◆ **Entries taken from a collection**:
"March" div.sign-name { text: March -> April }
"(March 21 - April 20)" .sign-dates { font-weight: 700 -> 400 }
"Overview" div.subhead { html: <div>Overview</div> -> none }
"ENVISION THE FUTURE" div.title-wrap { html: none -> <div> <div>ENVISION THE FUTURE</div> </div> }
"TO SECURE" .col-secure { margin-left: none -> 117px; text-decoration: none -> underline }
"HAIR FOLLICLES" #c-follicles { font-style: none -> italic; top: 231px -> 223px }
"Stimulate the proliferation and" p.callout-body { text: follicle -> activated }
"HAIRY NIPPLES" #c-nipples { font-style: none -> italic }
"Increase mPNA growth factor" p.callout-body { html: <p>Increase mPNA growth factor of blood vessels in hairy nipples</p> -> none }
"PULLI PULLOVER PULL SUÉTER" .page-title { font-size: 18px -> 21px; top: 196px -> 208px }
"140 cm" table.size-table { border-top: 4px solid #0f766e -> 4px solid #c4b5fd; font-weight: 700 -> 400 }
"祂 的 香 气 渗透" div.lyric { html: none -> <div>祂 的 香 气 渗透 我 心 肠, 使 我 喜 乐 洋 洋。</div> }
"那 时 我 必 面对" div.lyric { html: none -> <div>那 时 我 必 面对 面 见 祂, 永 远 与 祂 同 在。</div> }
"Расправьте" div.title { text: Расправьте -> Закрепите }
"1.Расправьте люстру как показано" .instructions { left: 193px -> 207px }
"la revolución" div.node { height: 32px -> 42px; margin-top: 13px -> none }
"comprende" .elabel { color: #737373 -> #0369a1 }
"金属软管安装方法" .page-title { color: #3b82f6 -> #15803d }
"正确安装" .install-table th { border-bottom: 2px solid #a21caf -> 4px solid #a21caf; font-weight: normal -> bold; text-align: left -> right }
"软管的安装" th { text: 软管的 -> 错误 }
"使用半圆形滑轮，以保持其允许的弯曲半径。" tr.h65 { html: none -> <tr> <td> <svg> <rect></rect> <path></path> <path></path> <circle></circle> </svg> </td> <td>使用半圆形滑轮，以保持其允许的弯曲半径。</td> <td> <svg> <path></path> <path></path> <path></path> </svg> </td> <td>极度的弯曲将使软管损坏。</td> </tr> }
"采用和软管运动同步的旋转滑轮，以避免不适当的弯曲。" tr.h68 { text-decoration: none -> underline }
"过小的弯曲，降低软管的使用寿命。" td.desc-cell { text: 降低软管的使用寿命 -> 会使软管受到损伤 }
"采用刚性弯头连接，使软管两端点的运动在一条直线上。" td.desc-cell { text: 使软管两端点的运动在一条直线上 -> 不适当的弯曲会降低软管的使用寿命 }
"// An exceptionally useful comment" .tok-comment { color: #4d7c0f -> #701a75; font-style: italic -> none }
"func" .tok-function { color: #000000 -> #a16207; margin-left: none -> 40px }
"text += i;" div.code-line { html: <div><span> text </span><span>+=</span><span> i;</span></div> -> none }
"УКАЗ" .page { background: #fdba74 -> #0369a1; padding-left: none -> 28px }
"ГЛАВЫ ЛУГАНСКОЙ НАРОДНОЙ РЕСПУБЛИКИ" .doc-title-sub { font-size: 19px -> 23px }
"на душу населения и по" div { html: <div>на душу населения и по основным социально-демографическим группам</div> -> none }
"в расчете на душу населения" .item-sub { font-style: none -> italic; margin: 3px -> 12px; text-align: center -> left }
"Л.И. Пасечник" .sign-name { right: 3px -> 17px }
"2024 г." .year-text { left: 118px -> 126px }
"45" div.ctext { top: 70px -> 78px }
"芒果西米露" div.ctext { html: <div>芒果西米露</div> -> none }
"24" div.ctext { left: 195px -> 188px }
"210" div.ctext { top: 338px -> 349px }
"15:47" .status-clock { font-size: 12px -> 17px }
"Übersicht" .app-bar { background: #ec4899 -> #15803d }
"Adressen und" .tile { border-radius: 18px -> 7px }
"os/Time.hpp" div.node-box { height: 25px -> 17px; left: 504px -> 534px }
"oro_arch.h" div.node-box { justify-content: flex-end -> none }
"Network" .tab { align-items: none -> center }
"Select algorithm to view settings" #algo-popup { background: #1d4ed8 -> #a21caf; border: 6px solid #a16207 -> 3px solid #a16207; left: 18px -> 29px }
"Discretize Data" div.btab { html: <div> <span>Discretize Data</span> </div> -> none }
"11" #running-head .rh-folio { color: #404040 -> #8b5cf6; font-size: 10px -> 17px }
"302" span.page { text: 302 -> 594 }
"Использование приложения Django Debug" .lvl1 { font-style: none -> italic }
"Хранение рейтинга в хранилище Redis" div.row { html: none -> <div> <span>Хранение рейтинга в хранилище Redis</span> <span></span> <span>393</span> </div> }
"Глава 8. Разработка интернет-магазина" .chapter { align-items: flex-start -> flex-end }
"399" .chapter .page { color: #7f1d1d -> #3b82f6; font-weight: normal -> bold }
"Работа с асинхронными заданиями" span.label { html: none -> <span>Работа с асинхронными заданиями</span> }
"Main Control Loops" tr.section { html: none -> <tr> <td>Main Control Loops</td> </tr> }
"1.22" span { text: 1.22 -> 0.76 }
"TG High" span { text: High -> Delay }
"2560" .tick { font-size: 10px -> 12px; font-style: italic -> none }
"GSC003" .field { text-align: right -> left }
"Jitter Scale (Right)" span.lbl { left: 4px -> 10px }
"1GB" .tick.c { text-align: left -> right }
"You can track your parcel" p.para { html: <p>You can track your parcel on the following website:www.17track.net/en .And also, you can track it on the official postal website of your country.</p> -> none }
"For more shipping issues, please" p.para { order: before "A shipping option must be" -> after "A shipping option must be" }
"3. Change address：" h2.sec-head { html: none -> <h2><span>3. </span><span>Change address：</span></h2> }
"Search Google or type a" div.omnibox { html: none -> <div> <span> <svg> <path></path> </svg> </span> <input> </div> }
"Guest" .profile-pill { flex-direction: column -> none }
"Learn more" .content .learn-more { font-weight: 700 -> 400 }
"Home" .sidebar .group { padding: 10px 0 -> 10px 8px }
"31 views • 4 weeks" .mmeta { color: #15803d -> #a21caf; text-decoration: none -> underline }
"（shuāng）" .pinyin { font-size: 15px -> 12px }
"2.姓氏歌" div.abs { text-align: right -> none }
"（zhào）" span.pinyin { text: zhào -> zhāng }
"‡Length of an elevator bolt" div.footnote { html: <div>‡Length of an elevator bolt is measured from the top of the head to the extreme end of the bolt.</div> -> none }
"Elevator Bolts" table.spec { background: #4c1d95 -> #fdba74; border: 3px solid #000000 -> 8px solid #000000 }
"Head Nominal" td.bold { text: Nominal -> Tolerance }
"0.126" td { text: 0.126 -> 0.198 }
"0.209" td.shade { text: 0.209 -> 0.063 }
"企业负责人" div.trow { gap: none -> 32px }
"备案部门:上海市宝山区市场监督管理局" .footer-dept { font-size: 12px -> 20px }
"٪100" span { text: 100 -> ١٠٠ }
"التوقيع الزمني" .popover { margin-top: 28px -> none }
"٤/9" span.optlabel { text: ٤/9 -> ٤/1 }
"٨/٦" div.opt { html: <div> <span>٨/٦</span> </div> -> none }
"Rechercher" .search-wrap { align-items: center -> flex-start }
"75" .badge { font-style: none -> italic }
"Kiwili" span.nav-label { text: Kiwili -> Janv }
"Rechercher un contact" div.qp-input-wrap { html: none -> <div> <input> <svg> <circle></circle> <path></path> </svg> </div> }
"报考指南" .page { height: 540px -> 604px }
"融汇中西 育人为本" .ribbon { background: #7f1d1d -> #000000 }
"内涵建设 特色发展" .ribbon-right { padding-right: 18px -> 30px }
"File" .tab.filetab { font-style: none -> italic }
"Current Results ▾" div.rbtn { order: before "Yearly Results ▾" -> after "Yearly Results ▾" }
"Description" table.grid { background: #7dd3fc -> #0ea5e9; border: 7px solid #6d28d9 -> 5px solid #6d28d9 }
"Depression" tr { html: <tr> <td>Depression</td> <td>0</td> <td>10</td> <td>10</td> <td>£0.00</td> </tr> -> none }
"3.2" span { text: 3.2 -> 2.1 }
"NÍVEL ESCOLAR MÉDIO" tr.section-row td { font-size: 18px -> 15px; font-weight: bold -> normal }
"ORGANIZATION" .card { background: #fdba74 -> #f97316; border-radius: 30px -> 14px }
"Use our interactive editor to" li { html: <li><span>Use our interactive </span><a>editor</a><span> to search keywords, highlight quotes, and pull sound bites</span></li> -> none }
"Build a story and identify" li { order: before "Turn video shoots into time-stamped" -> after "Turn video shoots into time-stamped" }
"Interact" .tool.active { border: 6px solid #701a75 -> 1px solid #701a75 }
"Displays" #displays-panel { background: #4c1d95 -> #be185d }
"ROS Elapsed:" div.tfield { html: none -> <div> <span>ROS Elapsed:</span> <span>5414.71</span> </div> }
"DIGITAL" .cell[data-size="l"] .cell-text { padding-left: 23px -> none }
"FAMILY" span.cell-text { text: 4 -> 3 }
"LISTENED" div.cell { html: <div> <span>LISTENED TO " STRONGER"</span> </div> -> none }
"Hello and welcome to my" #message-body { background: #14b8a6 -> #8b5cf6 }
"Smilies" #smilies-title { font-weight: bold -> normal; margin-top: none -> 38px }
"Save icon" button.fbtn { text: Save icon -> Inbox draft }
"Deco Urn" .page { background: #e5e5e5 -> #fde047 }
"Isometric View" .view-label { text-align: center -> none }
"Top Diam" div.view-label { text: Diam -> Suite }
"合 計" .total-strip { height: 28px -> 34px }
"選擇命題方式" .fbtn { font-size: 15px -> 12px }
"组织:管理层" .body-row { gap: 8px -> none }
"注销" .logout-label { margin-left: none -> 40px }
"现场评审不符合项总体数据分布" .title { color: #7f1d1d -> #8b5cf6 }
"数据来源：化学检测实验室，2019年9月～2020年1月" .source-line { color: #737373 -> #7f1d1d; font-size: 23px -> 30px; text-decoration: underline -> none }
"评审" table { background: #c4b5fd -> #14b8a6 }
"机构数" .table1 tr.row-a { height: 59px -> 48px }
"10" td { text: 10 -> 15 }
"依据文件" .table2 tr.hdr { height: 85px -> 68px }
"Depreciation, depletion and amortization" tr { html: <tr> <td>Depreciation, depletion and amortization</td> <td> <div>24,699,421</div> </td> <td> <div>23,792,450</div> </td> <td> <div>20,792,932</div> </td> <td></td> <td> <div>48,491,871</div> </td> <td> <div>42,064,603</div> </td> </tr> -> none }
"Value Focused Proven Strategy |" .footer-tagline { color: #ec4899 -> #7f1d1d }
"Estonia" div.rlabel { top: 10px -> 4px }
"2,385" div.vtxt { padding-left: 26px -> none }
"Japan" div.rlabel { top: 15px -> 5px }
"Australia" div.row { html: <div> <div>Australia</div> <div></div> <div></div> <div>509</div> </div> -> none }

◆ **WORK ITEM**: Your answer must hold the line containing "padding-left: 26px ->" and all lines after it in the entries above, exactly, and nothing else.

◆ **WRITTEN SOLUTION**:
"2,385" div.vtxt { padding-left: 26px -> none }
"Japan" div.rlabel { top: 15px -> 5px }
"Australia" div.row { html: <div> <div>Australia</div> <div></div> <div></div> <div>509</div> </div> -> none }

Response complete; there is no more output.